#### What to do
A faithful transcription of all the data, images excluded, is the required answer.

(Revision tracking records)
____

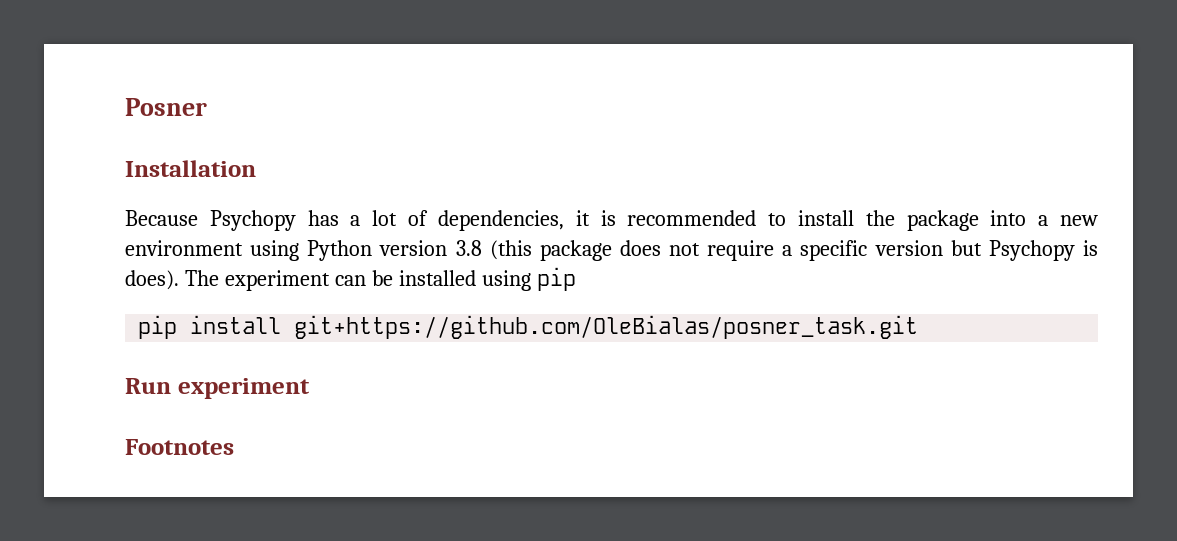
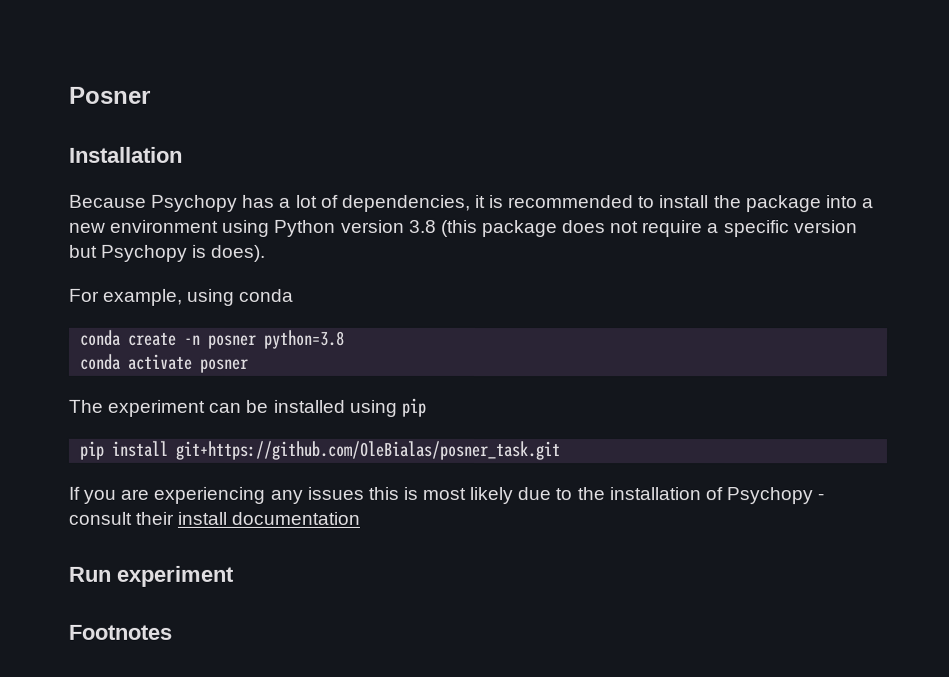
- Because Psychopy has a lot of dependencies, it is recommended to install the package into a new environment using Python version 3.8 (this package does not require a specific version but Psychopy is does). The experiment can be installed using pip
+ Because Psychopy has a lot of dependencies, it is recommended to install the package into a new environment using Python version 3.8 (this package does not require a specific version but Psychopy is does).
+ For example, using conda
+ conda create -n posner python=3.8
+ conda activate posner
+ The experiment can be installed using pip
+ If you are experiencing any issues this is most likely due to the installation of Psychopy - consult their install documentation

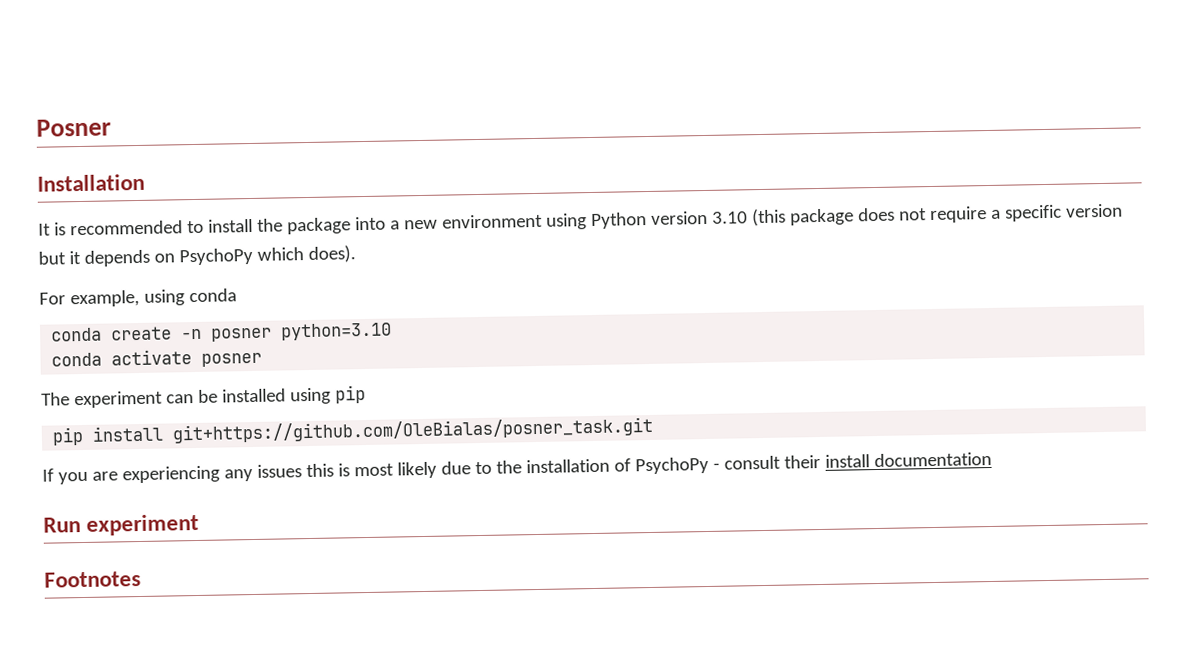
- Because Psychopy has a lot of dependencies, it is recommended to install the package into a new environment using Python version 3.8 (this package does not require a specific version but Psychopy is does).
+ It is recommended to install the package into a new environment using Python version 3.10 (this package does not require a specific version but it depends on PsychoPy which does).
- conda create -n posner python=3.8
+ conda create -n posner python=3.10
- If you are experiencing any issues this is most likely due to the installation of Psychopy - consult their install documentation
+ If you are experiencing any issues this is most likely due to the installation of PsychoPy - consult their install documentation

____

#### Response to the exercise
- Because Psychopy has a lot of dependencies, it is recommended to install the package into a new environment using Python version 3.8 (this package does not require a specific version but Psychopy is does). The experiment can be installed using pip
+ Because Psychopy has a lot of dependencies, it is recommended to install the package into a new environment using Python version 3.8 (this package does not require a specific version but Psychopy is does).
+ For example, using conda
+ conda create -n posner python=3.8
+ conda activate posner
+ The experiment can be installed using pip
+ If you are experiencing any issues this is most likely due to the installation of Psychopy - consult their install documentation

- Because Psychopy has a lot of dependencies, it is recommended to install the package into a new environment using Python version 3.8 (this package does not require a specific version but Psychopy is does).
+ It is recommended to install the package into a new environment using Python version 3.10 (this package does not require a specific version but it depends on PsychoPy which does).
- conda create -n posner python=3.8
+ conda create -n posner python=3.10
- If you are experiencing any issues this is most likely due to the installation of Psychopy - consult their install documentation
+ If you are experiencing any issues this is most likely due to the installation of PsychoPy - consult their install documentation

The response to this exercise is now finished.